Use an ontology (or several) created specifically to address the domain.
Use an ontology (or several) designed with broader applicability in mind (but known to possess sufficient descriptive capability).
Option (1) of an ad hoc solution would be useful if either no existing alternative were available, or if it were a requirement that the metadata system be closed (i.e. no property beyond the required set may be captured). Neither of these is the case, therefore we can rule it out.
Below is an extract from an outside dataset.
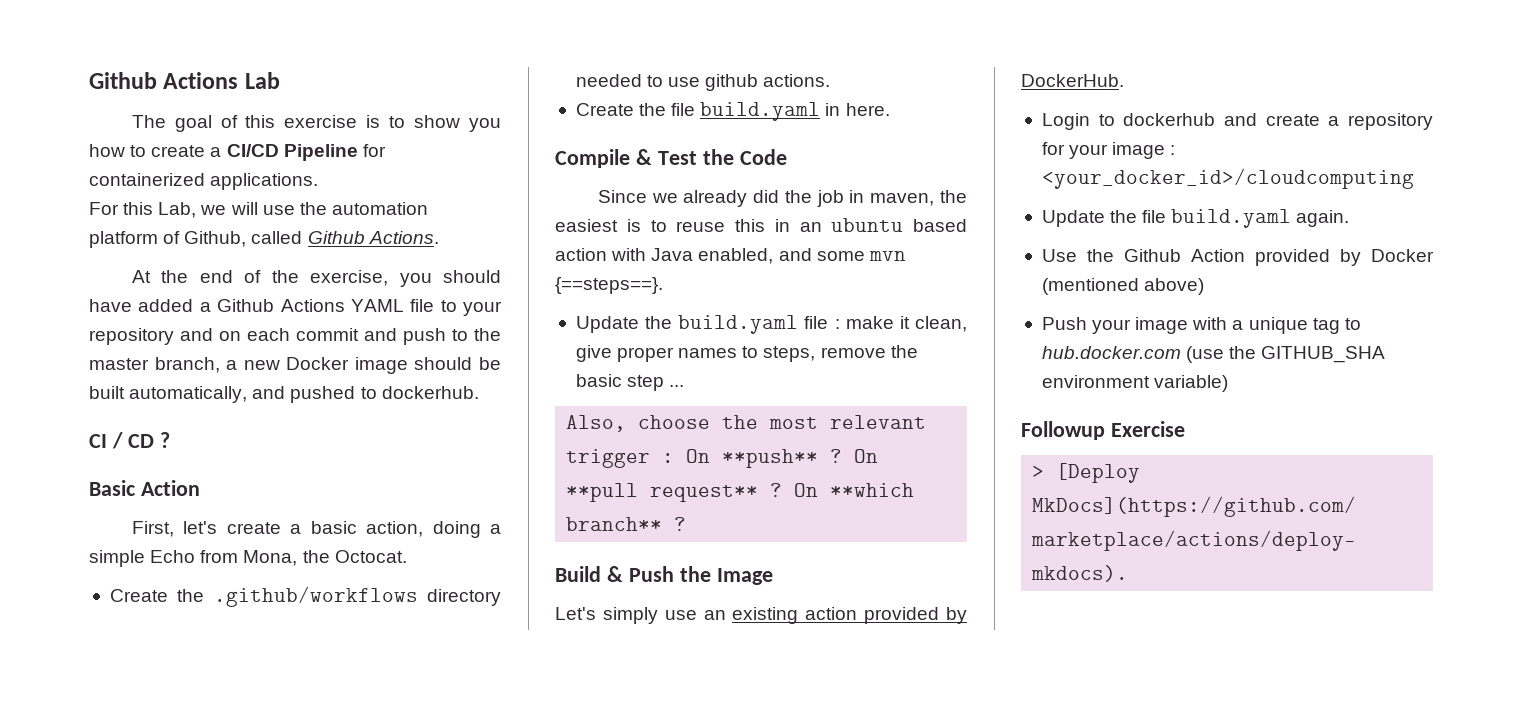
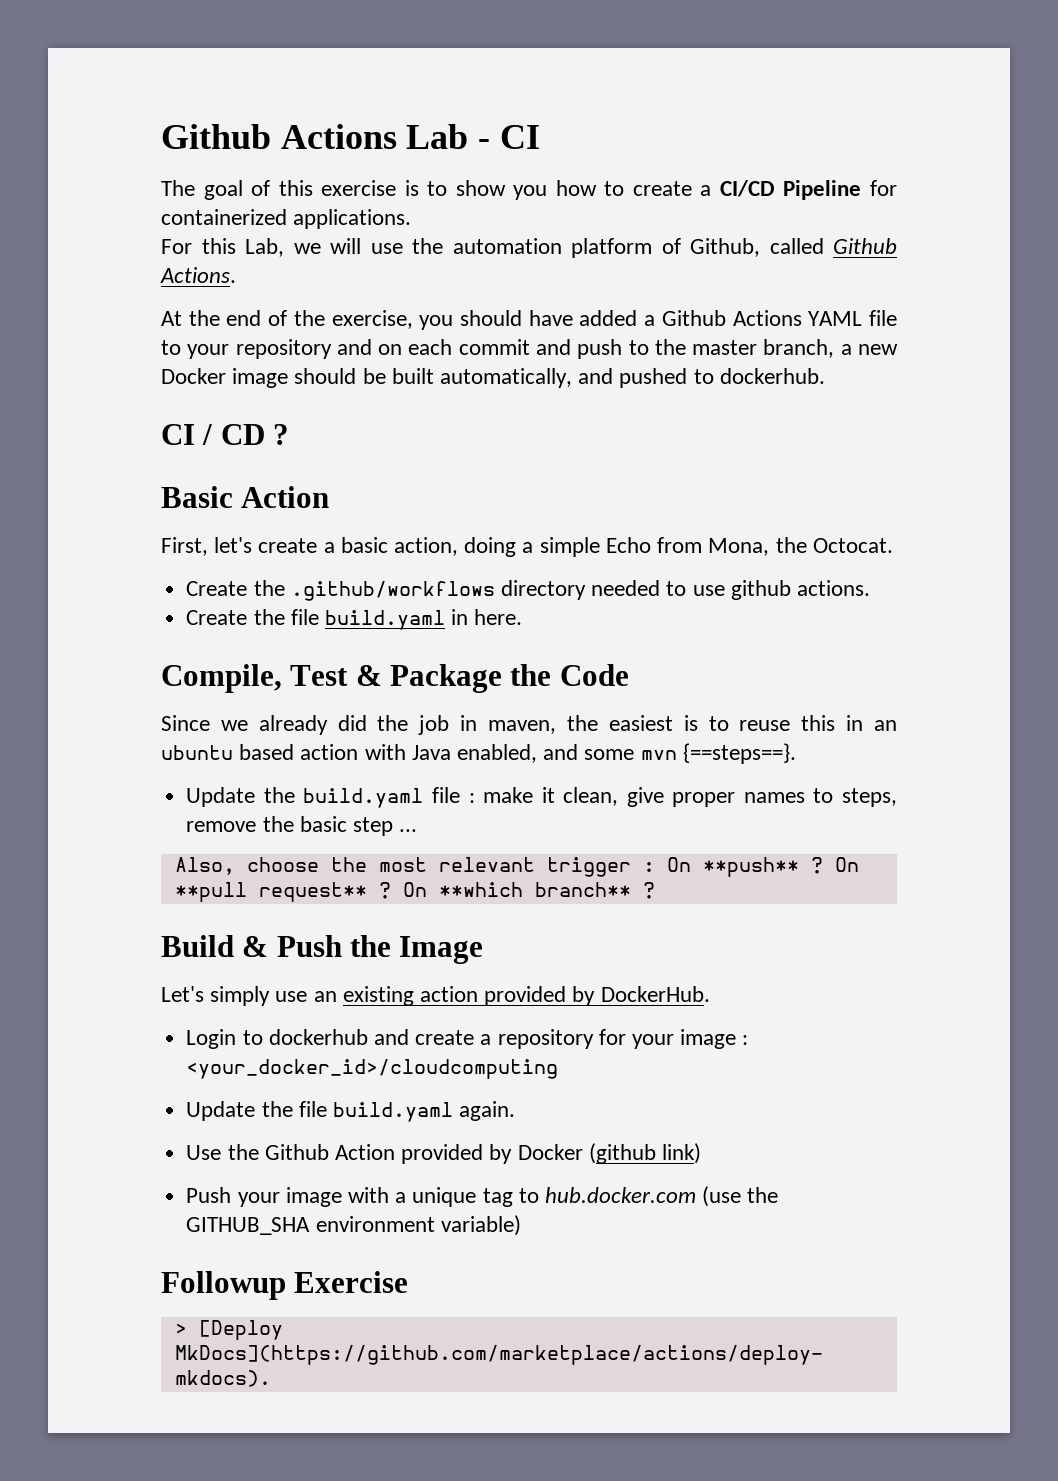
(280, 80) none -> [478,125,540,149] - CI
[555,149,697,168] Compile & Test -> [161,664,503,693] Compile, Test & Package
[1041,278,1205,295] (mentioned above) -> [588,1143,701,1164] (github link)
Choosing between domain-specific and general-purpose solutions is less immediately obvious. A common temptation is to expect the more specific solution to be a better fit, but that may not be systematically the case and looking at a variety of properties that ontologies may have is required to make an informed decision. The properties that we considered in order to make our decision include:
Expressiveness
Different ontologies will describe the world at different levels of granularity. While the simplest possible ontology (in which everything is a “thing”) is obviously of limited use, this does not entail that increasing granularity is always preferable: having as separate classes documents with 5,357 characters, documents with 5,358 characters, etc. would not be much more useful, very much like a monetary system in which there would be distinct bank note denominations for every possible transaction price. The most important questions to ask where expressiveness is concerned is whether a given ontology can capture the expressed requirements correctly (possibly with a few additional “nice-to-haves”) and whether it appears to be extensible for potential future usage.
Complexity
In order for an ontology to be useful, it needs to be understandable by a variety of actors. These include at a minimum the information creators, its consumers, and the implementers of tools to process it.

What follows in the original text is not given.